Edit: Maybe I should be more precise with my language. Using CUDA streams, you can queue up and execute multiple kernels (basically commands?) in parallel. Kernels invoked on the same stream are serialized. I have no idea what the exact analog is in the compute shader world.
"Asynchronous shaders" doesn't mean that host code is unblocked on job dispatch (that's been the case for nearly all GPU APIs for going on 40 years). It's having multiple hardware queues with different priorities to be able to have other work to do when a kernel/shader is only using a subset of the SMs/CUs. So it's a hardware balancing feature for non heterogeneous workloads.
Nvidia hardware won't dispatch multiple kernels simultaneously, all of the streams stuff you're seeing is hints to the user space driver in how it orders the work in it's single hardware command queue.
I thought this allowed kernels to run in parallel if both kernels could fit in the open resources. It doesn't have a priority system, and I'm guessing isn't smart enough to reorder kernels to fit together better. Further Googling to be sure that they mean parallel AND concurrent didn't turn up much, but Nvidia does appear to mean both.
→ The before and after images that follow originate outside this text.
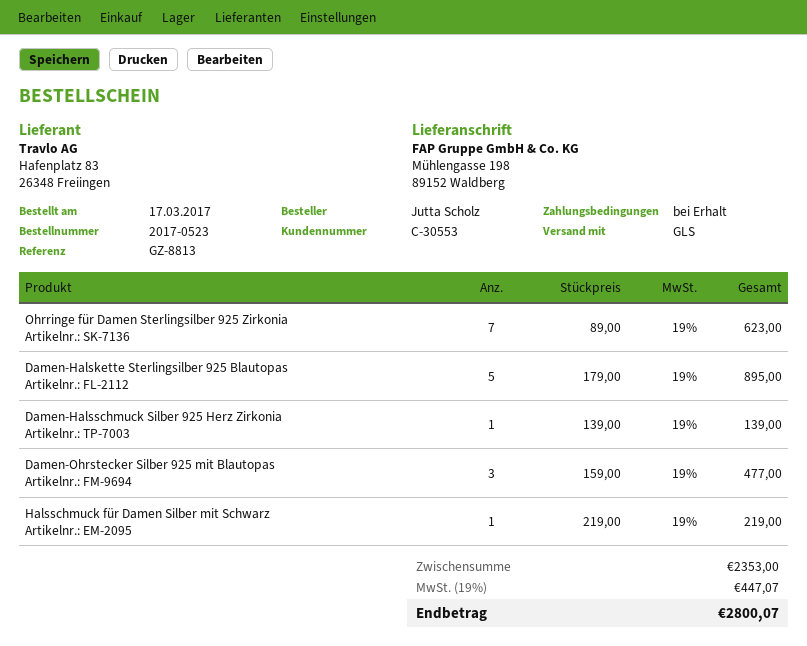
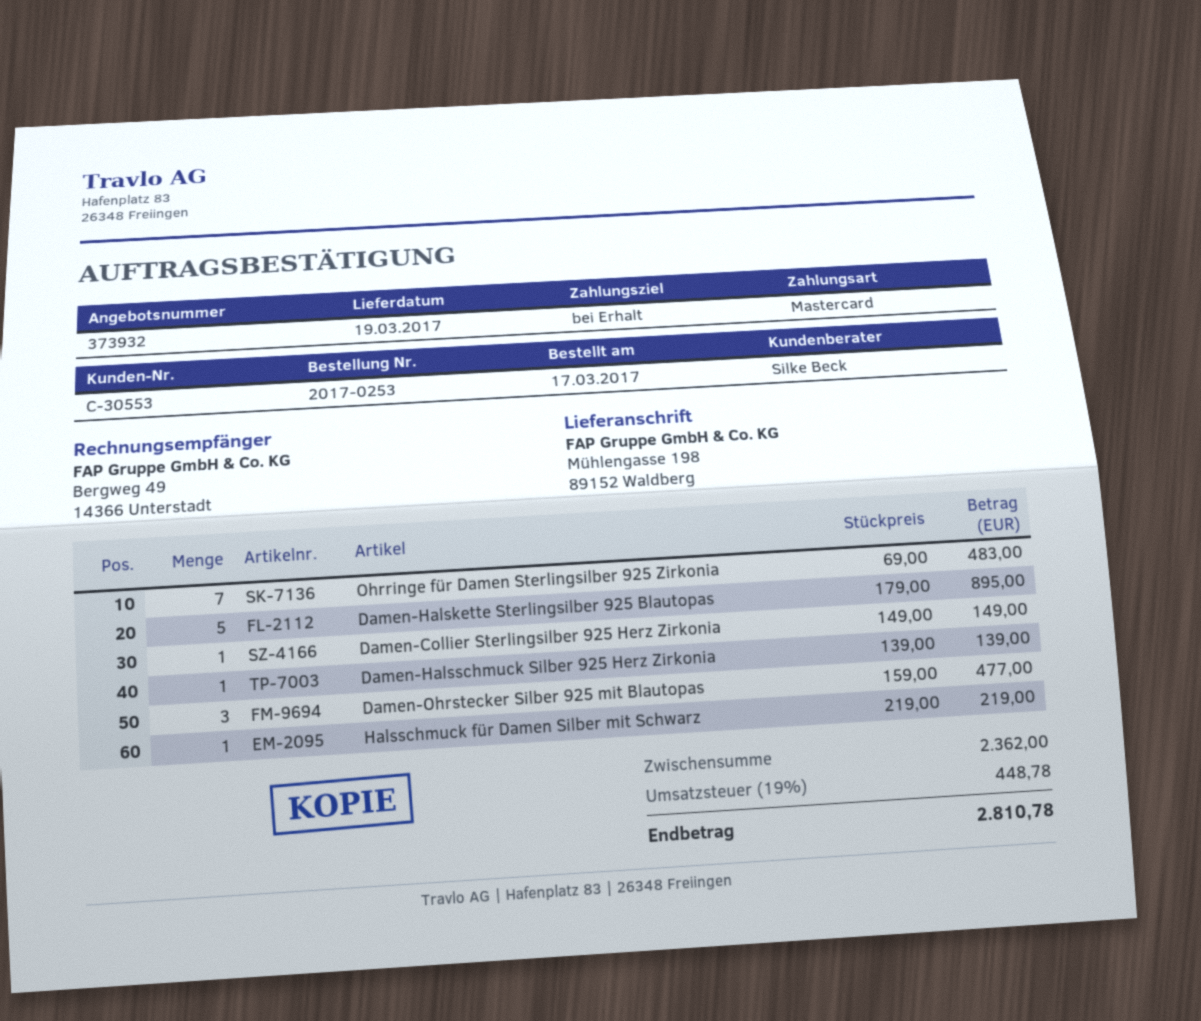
order number: 2017-0523 -> 2017-0253
Ohrringe für Damen Sterlingsilber 925 Zirkonia: 7 x 89.00 = 623.00 -> 7 x 69.00 = 483.00
Damen-Collier Sterlingsilber 925 Herz Zirkonia: none -> 1 x 149.00 = 149.00
subtotal: 2353.00 -> 2362.00
tax: 19% = 447.07 -> 19% = 448.78
total: 2800.07 -> 2810.78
Ahh ok. I’ve had a similar conversation with a graphics guy that strongly paralleled this conversation, and I was confused then, too. Seemingly the asynchronous compute issues are a limitation when it only comes to shaders I guess? I write some CUDA but no shaders, and certainly not so much that I’d make super concrete claims about more esoteric features like streams.
Edit: Maybe I should be more precise with my language. Using CUDA streams, you can queue up and execute multiple kernels (basically commands?) in parallel. Kernels invoked on the same stream are serialized. I have no idea what the exact analog is in the compute shader world.